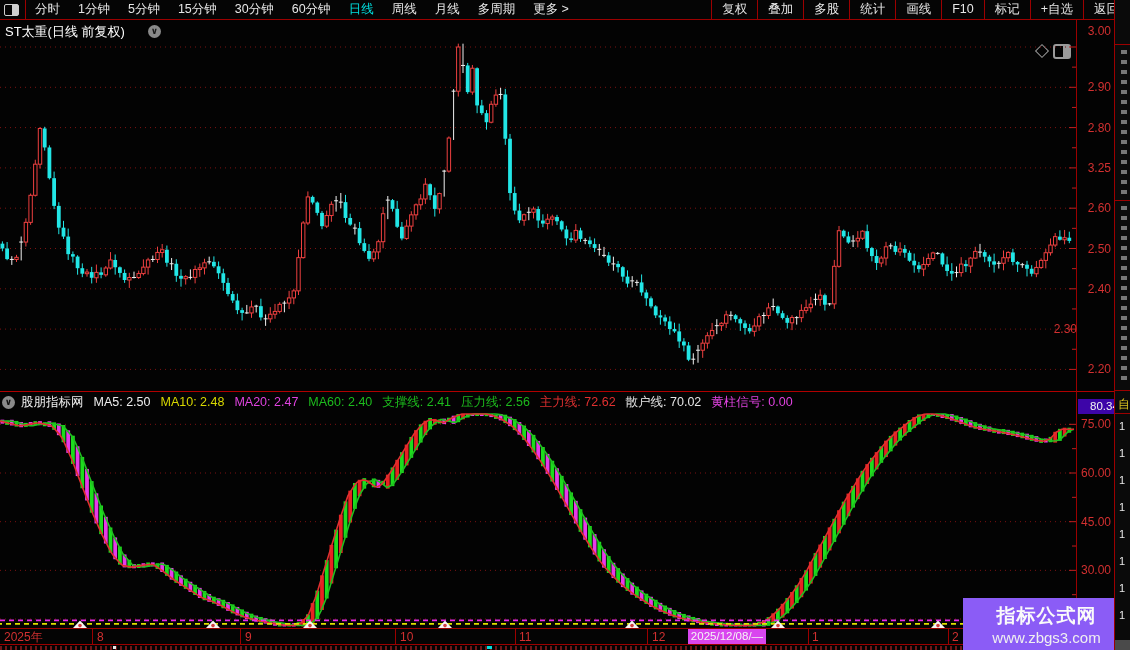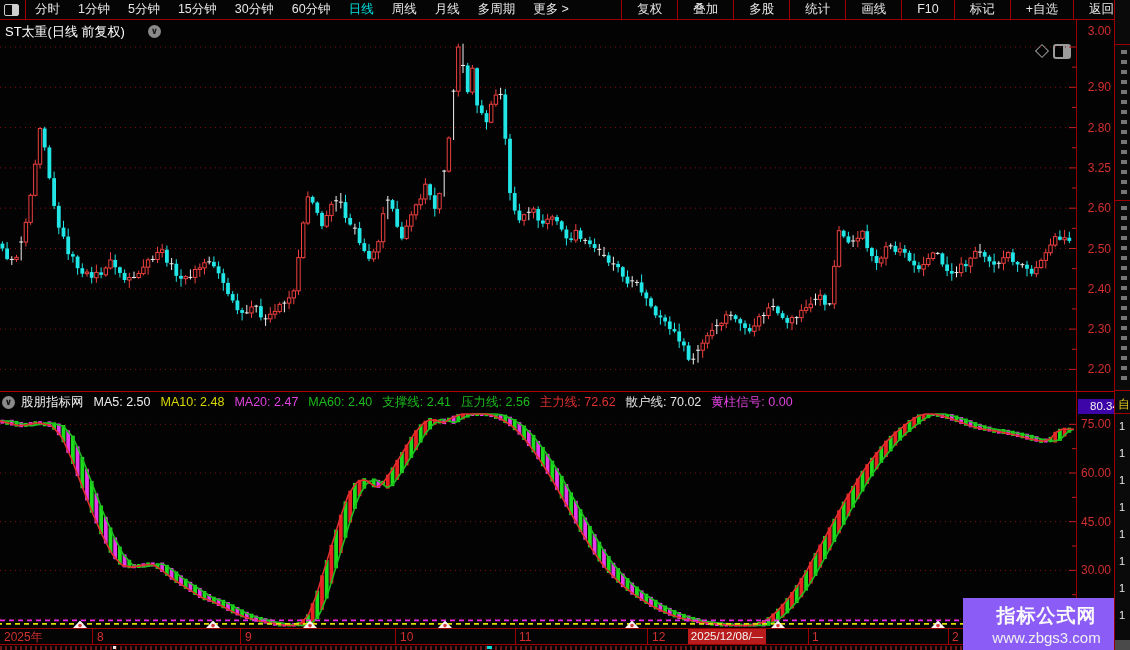--- a/index.html
+++ b/index.html
@@ -7,21 +7,21 @@
        font-family:"Liberation Sans","DejaVu Sans",sans-serif;-webkit-font-smoothing:none;}
   
   #menubar{position:absolute;left:0;top:0;width:1130px;height:19px;display:flex;align-items:center;
            border-bottom:1px solid #9c0000;background:#050505;}
   .win-icon{width:13px;height:10px;border:1px solid #cfcfcf;border-radius:2px;margin:0 6px 0 4px;position:relative;}
   .win-icon::after{content:"";position:absolute;right:0;top:0;width:6px;height:100%;background:#cfcfcf;}
   .menu-sep{width:1px;height:19px;background:#9c0000;}
   .menu-item{color:#e6e6e6;font-size:12.5px;padding:0 9px;line-height:19px;white-space:nowrap;cursor:default;}
   .menu-item.active{color:#00e0e0;}
   #menu-right{margin-left:auto;display:flex;height:19px;align-items:center;}
-  #menu-right .menu-item{border-left:1px solid #9c0000;padding:0 15px;}
+  #menu-right .menu-item{border-left:1px solid #9c0000;padding:0 10px;}
   #menu-right .menu-item:last-child{border-right:1px solid #9c0000;}
   
   #titlebar{position:absolute;left:0;top:20px;width:1130px;height:22px;}
   #stock-title{position:absolute;left:5px;top:3px;color:#ffffff;font-size:13px;}
   .circle-chevron{position:absolute;top:5px;width:13px;height:13px;border-radius:50%;background:#8a8a8a;
                   color:#1a1a1a;font-size:9px;line-height:13px;text-align:center;font-weight:bold;}
   #title-chevron{left:148px;}
   #diamond-icon{position:absolute;left:1037px;top:26px;width:8px;height:8px;border:1px solid #9a9a9a;transform:rotate(45deg);}
   #panes-icon{position:absolute;left:1053px;top:24px;width:14px;height:11px;border:2px solid #9a9a9a;border-radius:3px;}
   #panes-icon::after{content:"";position:absolute;right:0;top:0;width:6px;height:100%;background:#9a9a9a;}
@@ -35,21 +35,21 @@
   #ind-header{position:absolute;left:2px;top:393px;height:18px;display:flex;align-items:center;white-space:nowrap;}
   #ind-collapse{position:relative;width:13px;height:13px;border-radius:50%;background:#8a8a8a;color:#111;
                 font-size:9px;line-height:13px;text-align:center;font-weight:bold;margin-right:6px;flex:none;}
   #ind-name{color:#f0f0f0;font-size:12.5px;margin-right:10px;}
   .ind-field{font-size:12.5px;margin-right:10px;}
   
   #date-axis{position:absolute;left:0;top:628px;width:1130px;height:17px;border-top:1px solid #9c0000;
              border-bottom:1px solid #9c0000;box-sizing:border-box;background:#040404;}
   .date-label{position:absolute;top:1px;color:#d23030;font-size:12px;line-height:14px;}
   .date-tick{position:absolute;top:0;width:1px;height:15px;background:#9c0000;}
-  #date-highlight{position:absolute;top:0;height:15px;background:#b91c1c;color:#f5f5f5;font-size:11.5px;
+  #date-highlight{position:absolute;top:0;height:15px;background:#d946ef;color:#f5f5f5;font-size:11.5px;
                   line-height:15px;text-align:center;}
   
   #bottom-sliver{position:absolute;left:0;top:646px;width:963px;height:4px;
     background:repeating-linear-gradient(to right,#6e1616 0 2px,transparent 2px 5px);}
   #sliver-cyan{position:absolute;left:487px;top:646px;width:5px;height:3px;background:#00dcdc;}
   #sliver-white{position:absolute;left:113px;top:646px;width:3px;height:3px;background:#e8e8e8;}
   
   #watermark{position:absolute;left:963px;top:598px;width:167px;height:52px;background:#8b5cf6;
              display:flex;flex-direction:column;align-items:center;justify-content:center;}
   #watermark-line1{color:#fafafa;font-size:19px;font-weight:bold;letter-spacing:1px;}
@@ -858,21 +858,21 @@
   <div id="axis-vline"></div>
 
   <div id="price-labels">
       <div class="price-label" style="left: 1078px; top: 24px; text-align: right;">3.00</div>
       <div class="price-label" style="left: 1078px; top: 80.3px;">2.90</div>
       <div class="price-label" style="left: 1078px; top: 120.6px;">2.80</div>
       <div class="price-label" style="left: 1078px; top: 160.9px;">3.25</div>
       <div class="price-label" style="left: 1078px; top: 201.2px;">2.60</div>
       <div class="price-label" style="left: 1078px; top: 241.5px;">2.50</div>
       <div class="price-label" style="left: 1078px; top: 281.8px;">2.40</div>
-      <div class="price-label" style="left: 1078px; top: 322.1px; text-align: right;">2.30</div>
+      <div class="price-label" style="left: 1044px; top: 322.1px; text-align: right;">2.30</div>
       <div class="price-label" style="left: 1078px; top: 362.4px;">2.20</div>
     </div>
 
   <div id="ind-header">
     <div id="ind-collapse">∨</div>
     <div id="ind-name">股朋指标网</div>
   <div class="ind-field" style="color: rgb(238, 238, 238);">MA5: 2.50</div>
       <div class="ind-field" style="color: rgb(216, 216, 0);">MA10: 2.48</div>
       <div class="ind-field" style="color: rgb(224, 67, 224);">MA20: 2.47</div>
       <div class="ind-field" style="color: rgb(29, 187, 29);">MA60: 2.40</div>

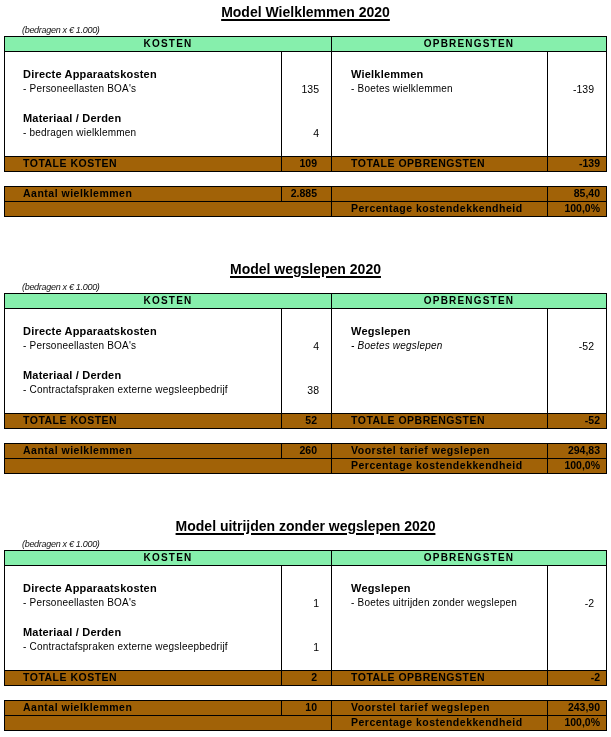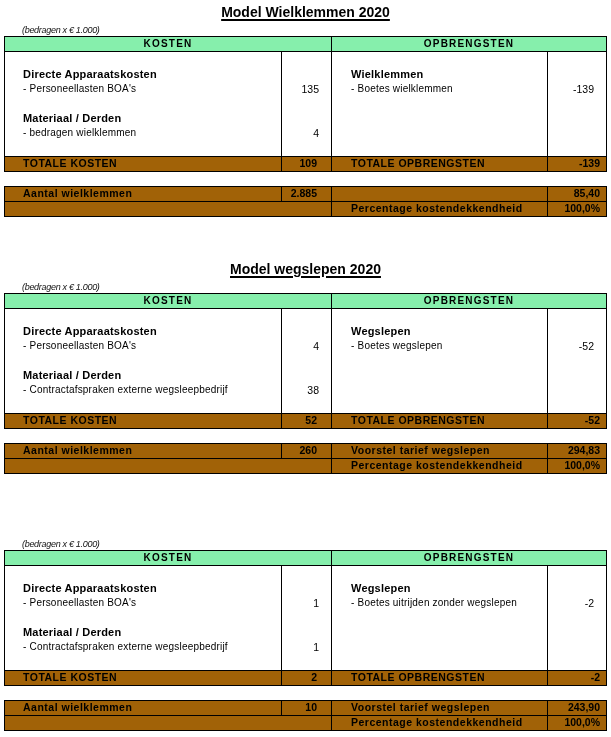--- a/index.html
+++ b/index.html
@@ -96,21 +96,21 @@
 
     <div class="grp-title" style="left:23px;top:68px;">Directe Apparaatskosten</div>
     <div class="grp-item" style="left:23px;top:83px;">- Personeellasten BOA's</div>
     <div class="val" style="left:282px;width:37px;top:83px;">4</div>
 
     <div class="grp-title" style="left:23px;top:112px;">Materiaal / Derden</div>
     <div class="grp-item" style="left:23px;top:127px;">- Contractafspraken externe wegsleepbedrijf</div>
     <div class="val" style="left:282px;width:37px;top:127px;">38</div>
 
     <div class="grp-title" style="left:351px;top:68px;">Wegslepen</div>
-    <div class="grp-item" style="left:351px;top:83px;">- Boetes wegslepen</div>
+    <div class="grp-item" style="left:351px;top:83px;font-style:italic;">- Boetes wegslepen</div>
     <div class="val" style="left:548px;width:46px;top:83px;">-52</div>
 
     <div class="row" style="left:4px;top:156px;width:603px;height:16px;">
       <span class="lbl" style="padding-left:18px;">TOTALE KOSTEN</span>
       <span class="num" style="left:277px;width:41px;">52</span>
       <span class="lbl" style="left:327px;padding-left:19px;">TOTALE OPBRENGSTEN</span>
       <span class="num" style="left:543px;width:58px;">-52</span>
       <div class="vdiv" style="left:276px;top:0;height:14px;"></div>
       <div class="vdiv" style="left:326px;top:0;height:14px;"></div>
       <div class="vdiv" style="left:542px;top:0;height:14px;"></div>
@@ -124,20 +124,21 @@
       <span class="num" style="left:543px;width:58px;">294,83</span>
       <span class="lbl" style="left:327px;top:15px;padding-left:19px;">Percentage kostendekkendheid</span>
       <span class="num" style="left:543px;top:15px;width:58px;">100,0%</span>
       <div class="vdiv" style="left:276px;top:0;height:14px;"></div>
       <div class="vdiv" style="left:326px;top:0;height:29px;"></div>
       <div class="vdiv" style="left:542px;top:0;height:29px;"></div>
     </div>
   </section>
 
   <section class="model" style="top: 514px;">
+    <div class="title"><span>Model uitrijden zonder wegslepen 2020</span></div>
     <div class="note">(bedragen x € 1.000)</div>
 
     <div class="hdr" style="left:4px;top:36px;width:328px;height:16px;">KOSTEN</div>
     <div class="hdr" style="left:331px;top:36px;width:276px;height:16px;">OPBRENGSTEN</div>
 
     <div class="body-cell" style="left:4px;top:51px;width:278px;height:106px;"></div>
     <div class="body-cell" style="left:281px;top:51px;width:51px;height:106px;"></div>
     <div class="body-cell" style="left:331px;top:51px;width:217px;height:106px;"></div>
     <div class="body-cell" style="left:547px;top:51px;width:60px;height:106px;"></div>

**PROBLEM:** Every line above should be output exactly, except for the pictures.

**EXPECTED ANSWER:**
--- a/index.html
+++ b/index.html
@@ -7,21 +7,21 @@
        font-family:"Liberation Sans","DejaVu Sans",sans-serif;-webkit-font-smoothing:none;}
   
   #menubar{position:absolute;left:0;top:0;width:1130px;height:19px;display:flex;align-items:center;
            border-bottom:1px solid #9c0000;background:#050505;}
   .win-icon{width:13px;height:10px;border:1px solid #cfcfcf;border-radius:2px;margin:0 6px 0 4px;position:relative;}
   .win-icon::after{content:"";position:absolute;right:0;top:0;width:6px;height:100%;background:#cfcfcf;}
   .menu-sep{width:1px;height:19px;background:#9c0000;}
   .menu-item{color:#e6e6e6;font-size:12.5px;padding:0 9px;line-height:19px;white-space:nowrap;cursor:default;}
   .menu-item.active{color:#00e0e0;}
   #menu-right{margin-left:auto;display:flex;height:19px;align-items:center;}
-  #menu-right .menu-item{border-left:1px solid #9c0000;padding:0 15px;}
+  #menu-right .menu-item{border-left:1px solid #9c0000;padding:0 10px;}
   #menu-right .menu-item:last-child{border-right:1px solid #9c0000;}
   
   #titlebar{position:absolute;left:0;top:20px;width:1130px;height:22px;}
   #stock-title{position:absolute;left:5px;top:3px;color:#ffffff;font-size:13px;}
   .circle-chevron{position:absolute;top:5px;width:13px;height:13px;border-radius:50%;background:#8a8a8a;
                   color:#1a1a1a;font-size:9px;line-height:13px;text-align:center;font-weight:bold;}
   #title-chevron{left:148px;}
   #diamond-icon{position:absolute;left:1037px;top:26px;width:8px;height:8px;border:1px solid #9a9a9a;transform:rotate(45deg);}
   #panes-icon{position:absolute;left:1053px;top:24px;width:14px;height:11px;border:2px solid #9a9a9a;border-radius:3px;}
   #panes-icon::after{content:"";position:absolute;right:0;top:0;width:6px;height:100%;background:#9a9a9a;}
@@ -35,21 +35,21 @@
   #ind-header{position:absolute;left:2px;top:393px;height:18px;display:flex;align-items:center;white-space:nowrap;}
   #ind-collapse{position:relative;width:13px;height:13px;border-radius:50%;background:#8a8a8a;color:#111;
                 font-size:9px;line-height:13px;text-align:center;font-weight:bold;margin-right:6px;flex:none;}
   #ind-name{color:#f0f0f0;font-size:12.5px;margin-right:10px;}
   .ind-field{font-size:12.5px;margin-right:10px;}
   
   #date-axis{position:absolute;left:0;top:628px;width:1130px;height:17px;border-top:1px solid #9c0000;
              border-bottom:1px solid #9c0000;box-sizing:border-box;background:#040404;}
   .date-label{position:absolute;top:1px;color:#d23030;font-size:12px;line-height:14px;}
   .date-tick{position:absolute;top:0;width:1px;height:15px;background:#9c0000;}
-  #date-highlight{position:absolute;top:0;height:15px;background:#b91c1c;color:#f5f5f5;font-size:11.5px;
+  #date-highlight{position:absolute;top:0;height:15px;background:#d946ef;color:#f5f5f5;font-size:11.5px;
                   line-height:15px;text-align:center;}
   
   #bottom-sliver{position:absolute;left:0;top:646px;width:963px;height:4px;
     background:repeating-linear-gradient(to right,#6e1616 0 2px,transparent 2px 5px);}
   #sliver-cyan{position:absolute;left:487px;top:646px;width:5px;height:3px;background:#00dcdc;}
   #sliver-white{position:absolute;left:113px;top:646px;width:3px;height:3px;background:#e8e8e8;}
   
   #watermark{position:absolute;left:963px;top:598px;width:167px;height:52px;background:#8b5cf6;
              display:flex;flex-direction:column;align-items:center;justify-content:center;}
   #watermark-line1{color:#fafafa;font-size:19px;font-weight:bold;letter-spacing:1px;}
@@ -858,21 +858,21 @@
   <div id="axis-vline"></div>
 
   <div id="price-labels">
       <div class="price-label" style="left: 1078px; top: 24px; text-align: right;">3.00</div>
       <div class="price-label" style="left: 1078px; top: 80.3px;">2.90</div>
       <div class="price-label" style="left: 1078px; top: 120.6px;">2.80</div>
       <div class="price-label" style="left: 1078px; top: 160.9px;">3.25</div>
       <div class="price-label" style="left: 1078px; top: 201.2px;">2.60</div>
       <div class="price-label" style="left: 1078px; top: 241.5px;">2.50</div>
       <div class="price-label" style="left: 1078px; top: 281.8px;">2.40</div>
-      <div class="price-label" style="left: 1078px; top: 322.1px; text-align: right;">2.30</div>
+      <div class="price-label" style="left: 1044px; top: 322.1px; text-align: right;">2.30</div>
       <div class="price-label" style="left: 1078px; top: 362.4px;">2.20</div>
     </div>
 
   <div id="ind-header">
     <div id="ind-collapse">∨</div>
     <div id="ind-name">股朋指标网</div>
   <div class="ind-field" style="color: rgb(238, 238, 238);">MA5: 2.50</div>
       <div class="ind-field" style="color: rgb(216, 216, 0);">MA10: 2.48</div>
       <div class="ind-field" style="color: rgb(224, 67, 224);">MA20: 2.47</div>
       <div class="ind-field" style="color: rgb(29, 187, 29);">MA60: 2.40</div>

--- a/index.html
+++ b/index.html
@@ -96,21 +96,21 @@
 
     <div class="grp-title" style="left:23px;top:68px;">Directe Apparaatskosten</div>
     <div class="grp-item" style="left:23px;top:83px;">- Personeellasten BOA's</div>
     <div class="val" style="left:282px;width:37px;top:83px;">4</div>
 
     <div class="grp-title" style="left:23px;top:112px;">Materiaal / Derden</div>
     <div class="grp-item" style="left:23px;top:127px;">- Contractafspraken externe wegsleepbedrijf</div>
     <div class="val" style="left:282px;width:37px;top:127px;">38</div>
 
     <div class="grp-title" style="left:351px;top:68px;">Wegslepen</div>
-    <div class="grp-item" style="left:351px;top:83px;">- Boetes wegslepen</div>
+    <div class="grp-item" style="left:351px;top:83px;font-style:italic;">- Boetes wegslepen</div>
     <div class="val" style="left:548px;width:46px;top:83px;">-52</div>
 
     <div class="row" style="left:4px;top:156px;width:603px;height:16px;">
       <span class="lbl" style="padding-left:18px;">TOTALE KOSTEN</span>
       <span class="num" style="left:277px;width:41px;">52</span>
       <span class="lbl" style="left:327px;padding-left:19px;">TOTALE OPBRENGSTEN</span>
       <span class="num" style="left:543px;width:58px;">-52</span>
       <div class="vdiv" style="left:276px;top:0;height:14px;"></div>
       <div class="vdiv" style="left:326px;top:0;height:14px;"></div>
       <div class="vdiv" style="left:542px;top:0;height:14px;"></div>
@@ -124,20 +124,21 @@
       <span class="num" style="left:543px;width:58px;">294,83</span>
       <span class="lbl" style="left:327px;top:15px;padding-left:19px;">Percentage kostendekkendheid</span>
       <span class="num" style="left:543px;top:15px;width:58px;">100,0%</span>
       <div class="vdiv" style="left:276px;top:0;height:14px;"></div>
       <div class="vdiv" style="left:326px;top:0;height:29px;"></div>
       <div class="vdiv" style="left:542px;top:0;height:29px;"></div>
     </div>
   </section>
 
   <section class="model" style="top: 514px;">
+    <div class="title"><span>Model uitrijden zonder wegslepen 2020</span></div>
     <div class="note">(bedragen x € 1.000)</div>
 
     <div class="hdr" style="left:4px;top:36px;width:328px;height:16px;">KOSTEN</div>
     <div class="hdr" style="left:331px;top:36px;width:276px;height:16px;">OPBRENGSTEN</div>
 
     <div class="body-cell" style="left:4px;top:51px;width:278px;height:106px;"></div>
     <div class="body-cell" style="left:281px;top:51px;width:51px;height:106px;"></div>
     <div class="body-cell" style="left:331px;top:51px;width:217px;height:106px;"></div>
     <div class="body-cell" style="left:547px;top:51px;width:60px;height:106px;"></div>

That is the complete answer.